笑わない王女
きっと人間の感情は、単純な仕掛けなのだろう。
からくり人形の頭をなでると、人形は笑ったような顔を作る。また、叩くと、泣きそうな顔を作る。
単純な仕掛けだ。からくり人形が楽しんだり悲しんだりするわけではない。
しかし、笑った人形を見れば、楽しんでいるように見えるし、泣きそうな人形を見れば、悲しんでいるように見える。
楽しむ人を見たり、悲しむ人を見たときと同じような感情を、人はその人形に対して抱く。
きっと人間も単純な仕掛けなのだろう。
ある人々が言う。
楽しんでいるように見えて、楽しんでいるものとして扱ってよいなら、その人形は楽しんでいると言えるのだ。
もっともらしい話だった。

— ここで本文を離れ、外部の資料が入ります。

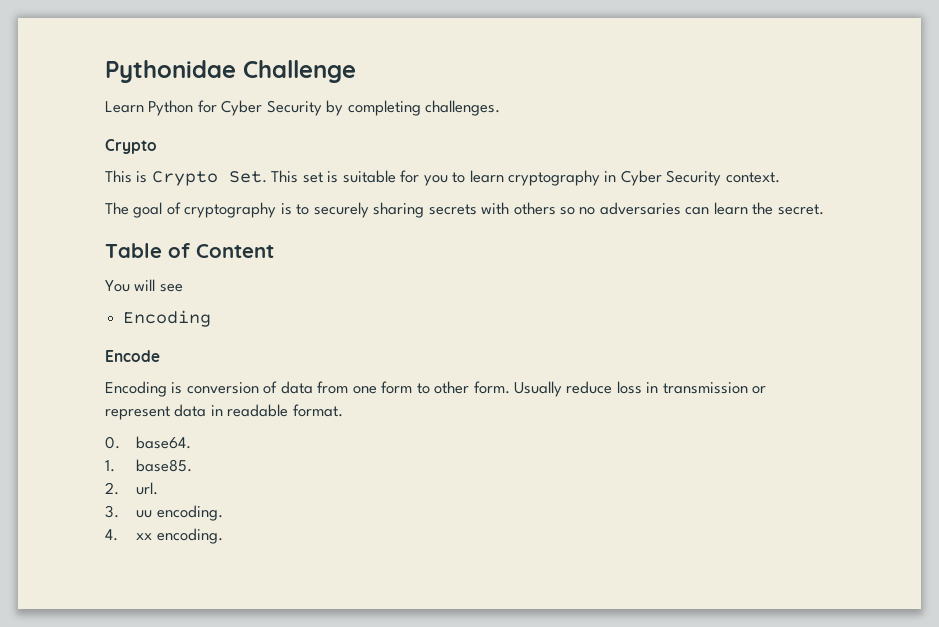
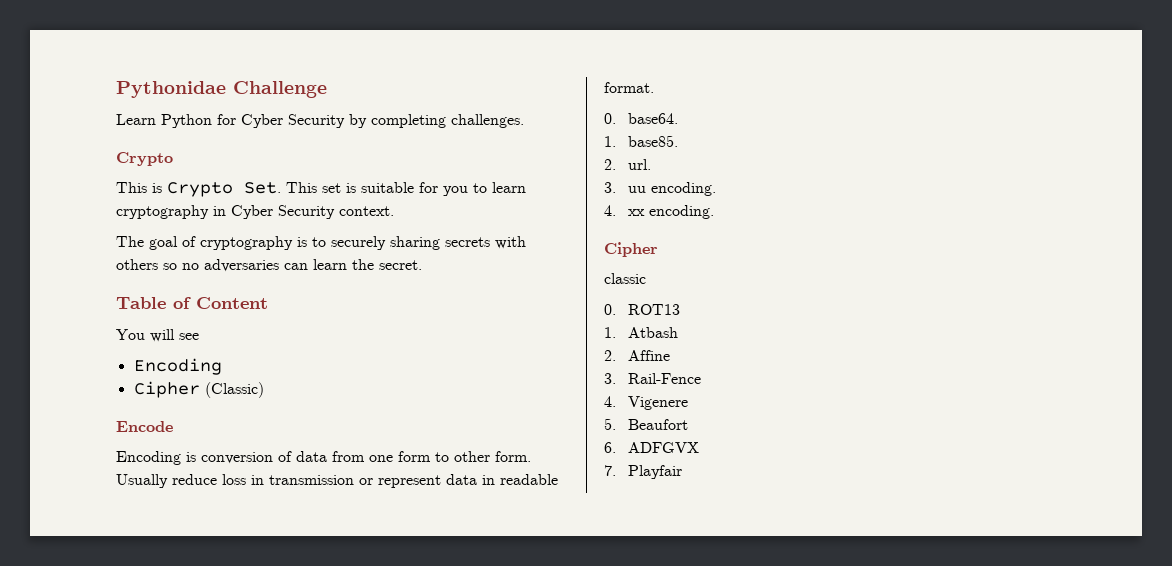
+ Cipher (Classic)
  4. xx encoding.
+ Cipher
+ classic
+ 0. ROT13
+ 1. Atbash
+ 2. Affine
+ 3. Rail-Fence
+ 4. Vigenere
+ 5. Beaufort
+ 6. ADFGVX
+ 7. Playfair

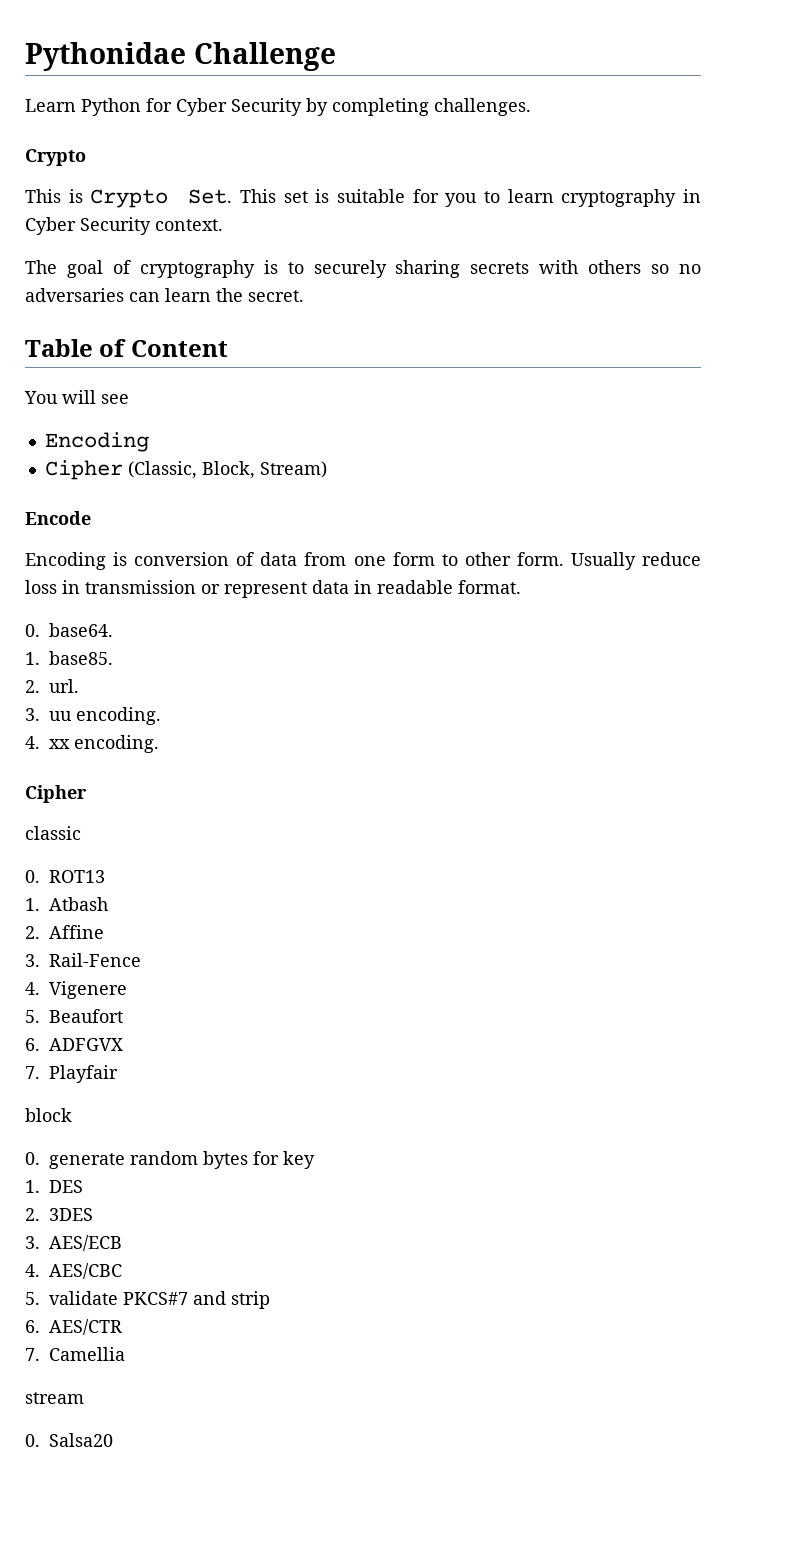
- Cipher (Classic)
+ Cipher (Classic, Block, Stream)
+ block
+ 0. generate random bytes for key
+ 1. DES
+ 2. 3DES
+ 3. AES/ECB
+ 4. AES/CBC
+ 5. validate PKCS#7 and strip
+ 6. AES/CTR
+ 7. Camellia
+ stream
+ 0. Salsa20

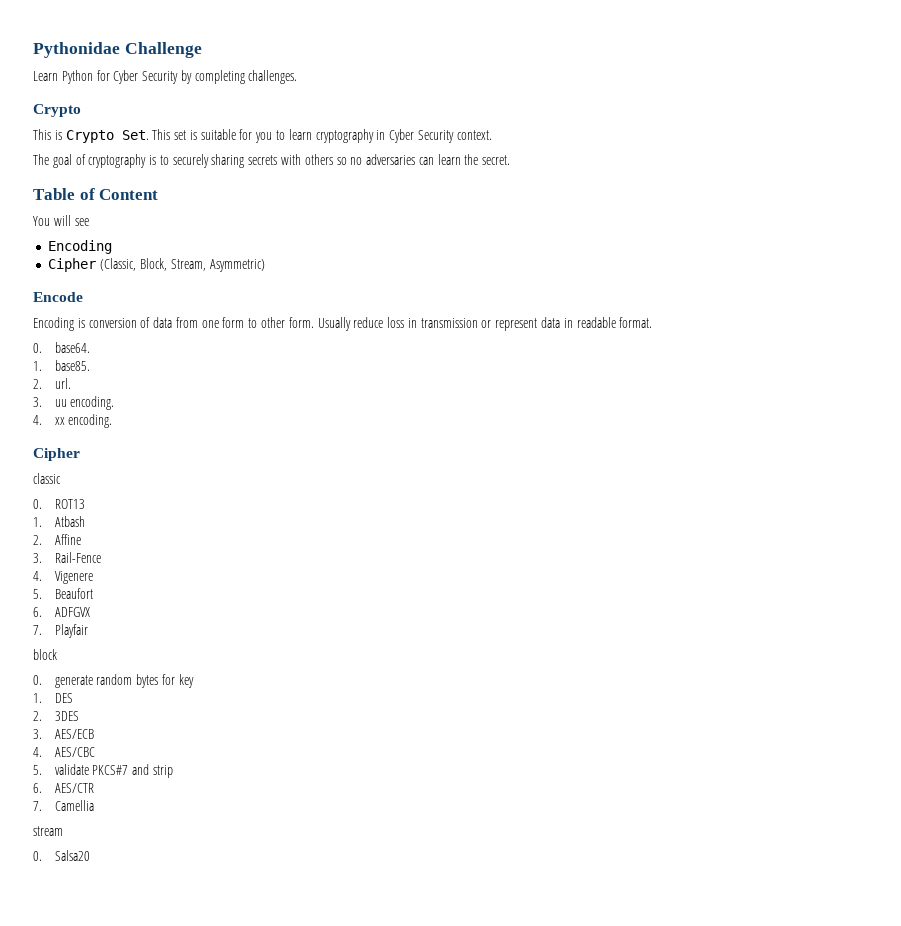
- Cipher (Classic, Block, Stream)
+ Cipher (Classic, Block, Stream, Asymmetric)

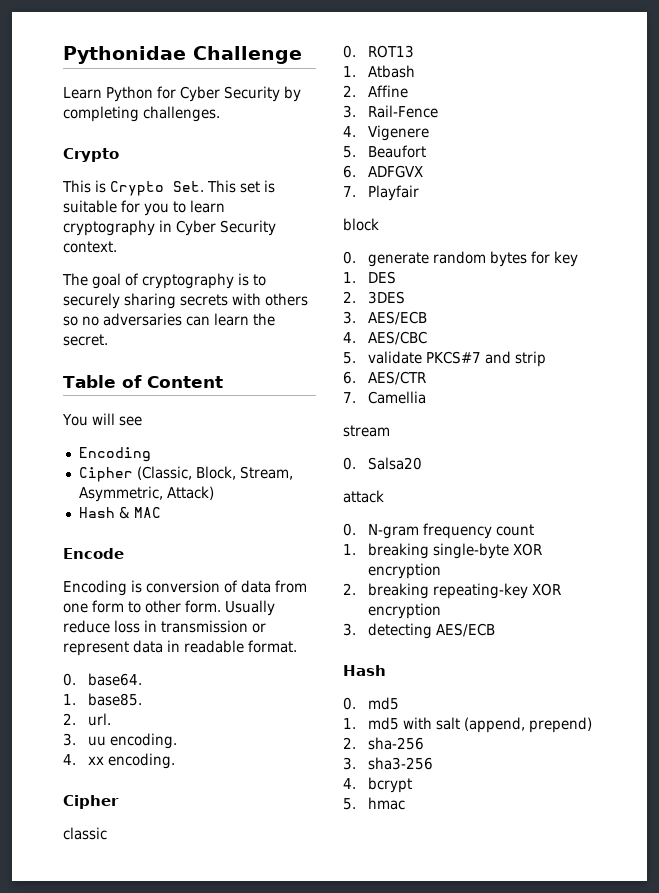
- Cipher (Classic, Block, Stream, Asymmetric)
+ Cipher (Classic, Block, Stream, Asymmetric, Attack)
+ Hash & MAC
+ attack
+ 0. N-gram frequency count
+ 1. breaking single-byte XOR encryption
+ 2. breaking repeating-key XOR encryption
+ 3. detecting AES/ECB
+ Hash
+ 0. md5
+ 1. md5 with salt (append, prepend)
+ 2. sha-256
+ 3. sha3-256
+ 4. bcrypt
+ 5. hmac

楽しくもないのによく笑う人がいたとして、一生涯にわたってよく笑い続けるのだとすれば、他の人にとってその人はよく楽しむ人も同然だ。
——私は、そういう説が嫌いだ。
私は笑ったことがない。私は泣いたことがない。物心ついたときから、眉もまなじりも口の端も、思わず動くということがなかった。

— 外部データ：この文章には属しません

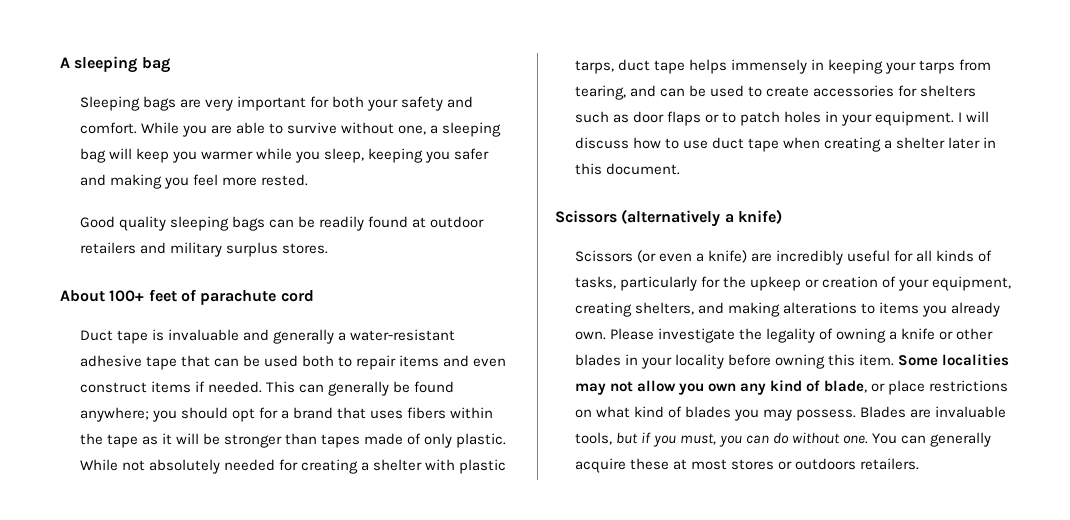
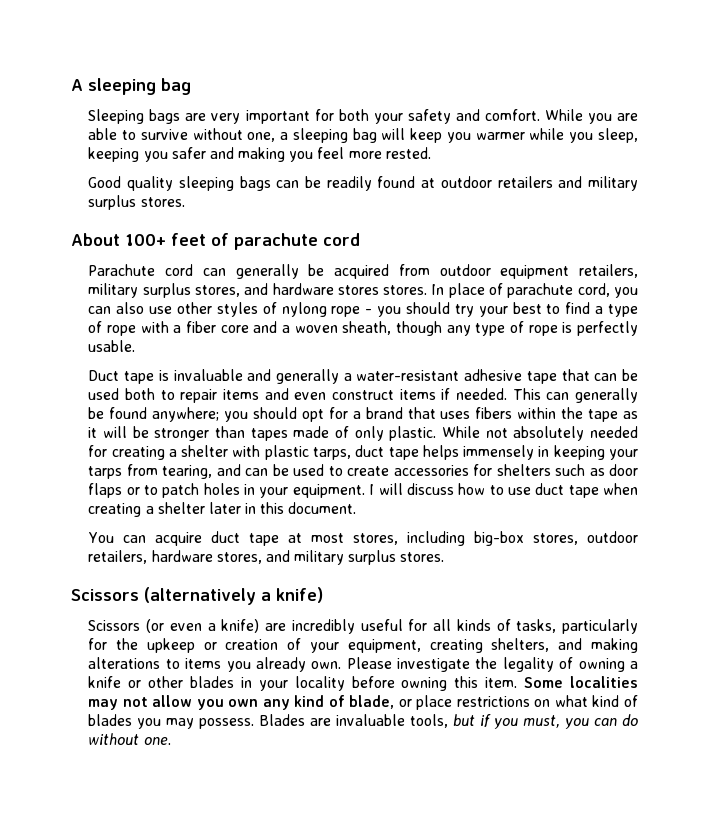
+ Parachute cord can generally be acquired from outdoor equipment retailers, military surplus stores, and hardware stores stores. In place of parachute cord, you can also use other styles of nylong rope - you should try your best to find a type of rope with a fiber core and a woven sheath, though any type of rope is perfectly usable.
+ You can acquire duct tape at most stores, including big-box stores, outdoor retailers, hardware stores, and military surplus stores.
- You can generally acquire these at most stores or outdoors retailers.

楽しいことを楽しまないわけではない。悲しいことを悲しまないわけではない。
心の中では、喜びも愛しさも悲しみも怒りも、よく感じた。そのつもりだった。
でも、からくり人形に感情を認める人々は、私に感情を認めないのだろう。
表に出ないから。
私は、御殿にやってくる役者が喜劇や悲劇を演じるのを楽しむ。喜劇は可笑しいし、悲劇は悲しい。
ただ、それを表情に出すことがない。
そのことだけで、役者は私に「うけなかった」と判断する。
そんなことはない、と言っても、苦笑いするばかりだ。
父王は、私を笑わせる者があれば嫁に出そう、とお触れを出した。
景品か、私は。
人は私のことを、冷血姫とか人形姫とか呼ぶらしい。
私よりもからくり人形の方が、よほど感情豊かだという。
私は悲しんだし、怒った。
けれど私が悲しんで怒っているとは、思ってもらえなかった。
私が喜んでいても、皆は私が喜んでいると思わない。
私が怒っていても、皆は私が怒っていると思わない。
心の中ではたくさんの感情を知っている。
けれども誰も認めないものだから、私はそのうち本当に、喜んだり悲しんだりすることができなくなるかもしれない。
人間の感情は、単純な仕掛けなのだろう。
そして私の仕掛けは、どこかが破綻しているらしかった。